Given data =>
########################################

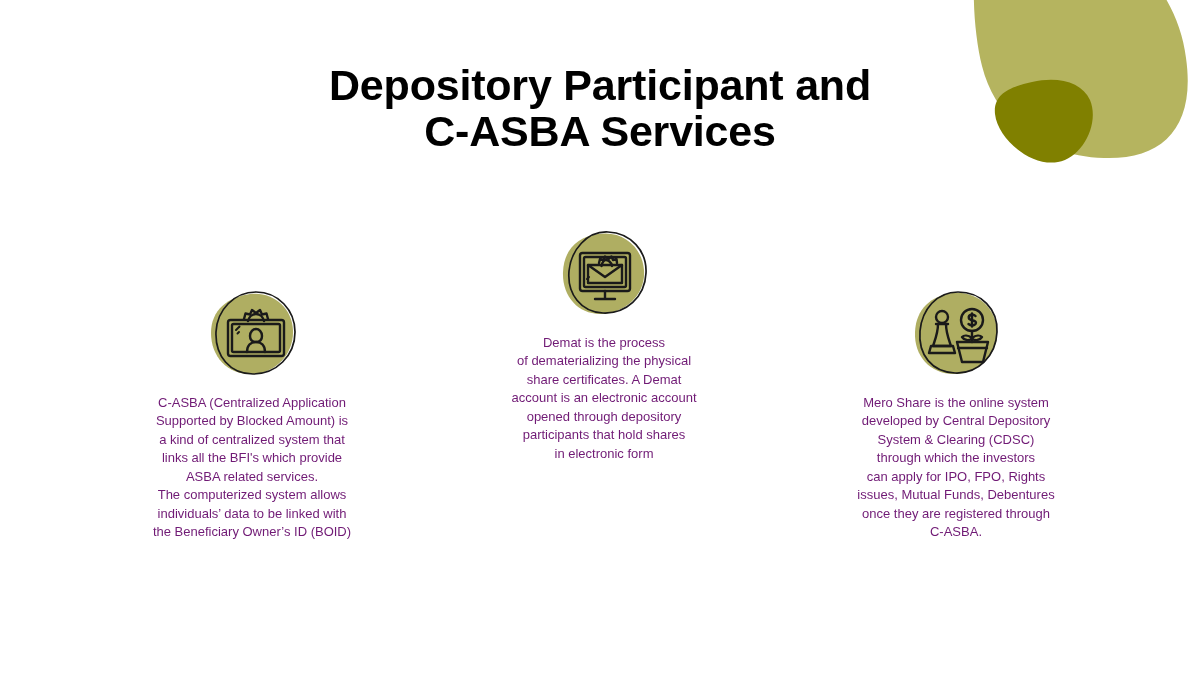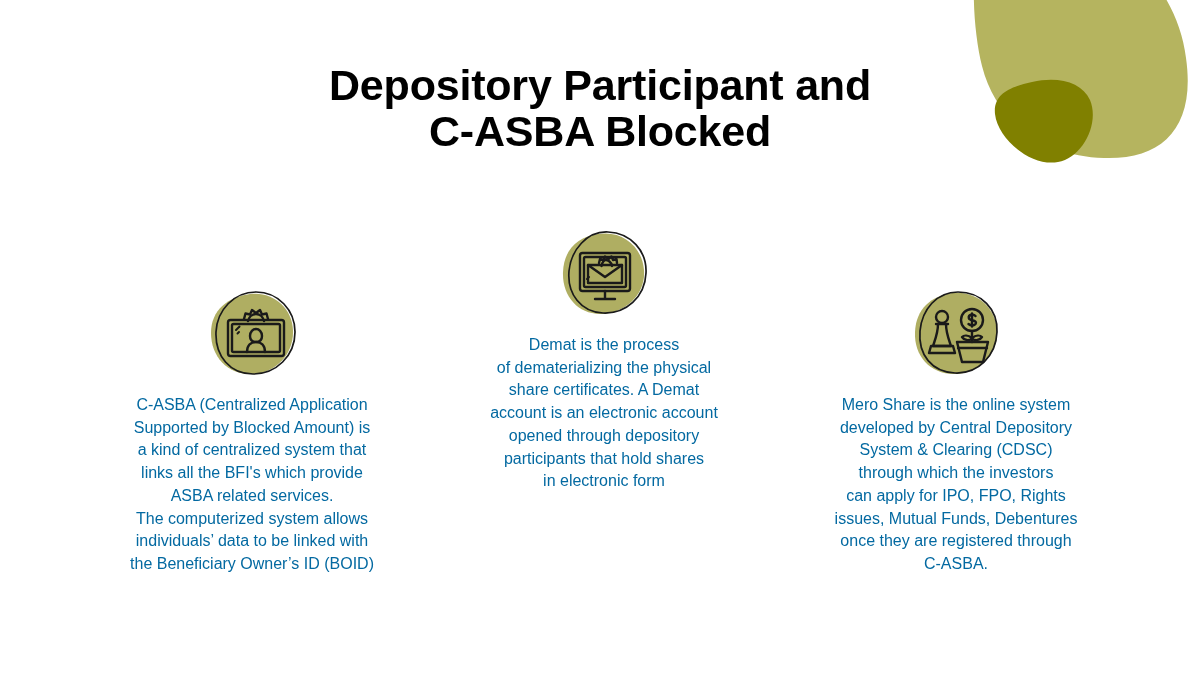--- a/index.html
+++ b/index.html
@@ -96,7 +96,7 @@
 
   <div class="title">
     <span class="title-line">Depository Participant and</span>
-    <span class="title-line">C-ASBA Blocked</span>
+    <span class="title-line">C-ASBA Services</span>
   </div>
 
   <div class="columns">

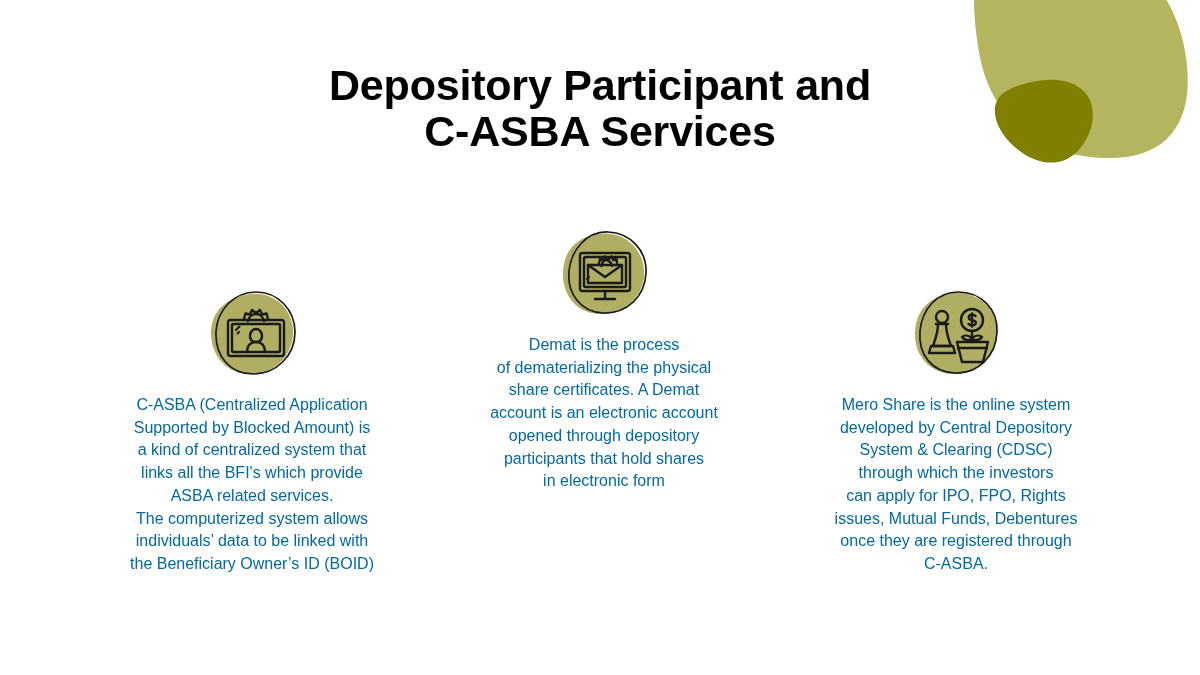--- a/index.html
+++ b/index.html
@@ -76,9 +76,9 @@
   .body-text {
     width: 330px;
     text-align: center;
-    font-size: 16px;
+    font-size: 13px;
     line-height: 1.42;
-    color: #0369a1;
+    color: #701a75;
     white-space: pre-line;
   }
 </style>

########################################

Assignment => The answer must match the entries above line for line, with the pictures dropped.

Exercise solution =>
--- a/index.html
+++ b/index.html
@@ -96,7 +96,7 @@
 
   <div class="title">
     <span class="title-line">Depository Participant and</span>
-    <span class="title-line">C-ASBA Blocked</span>
+    <span class="title-line">C-ASBA Services</span>
   </div>
 
   <div class="columns">

--- a/index.html
+++ b/index.html
@@ -76,9 +76,9 @@
   .body-text {
     width: 330px;
     text-align: center;
-    font-size: 16px;
+    font-size: 13px;
     line-height: 1.42;
-    color: #0369a1;
+    color: #701a75;
     white-space: pre-line;
   }
 </style>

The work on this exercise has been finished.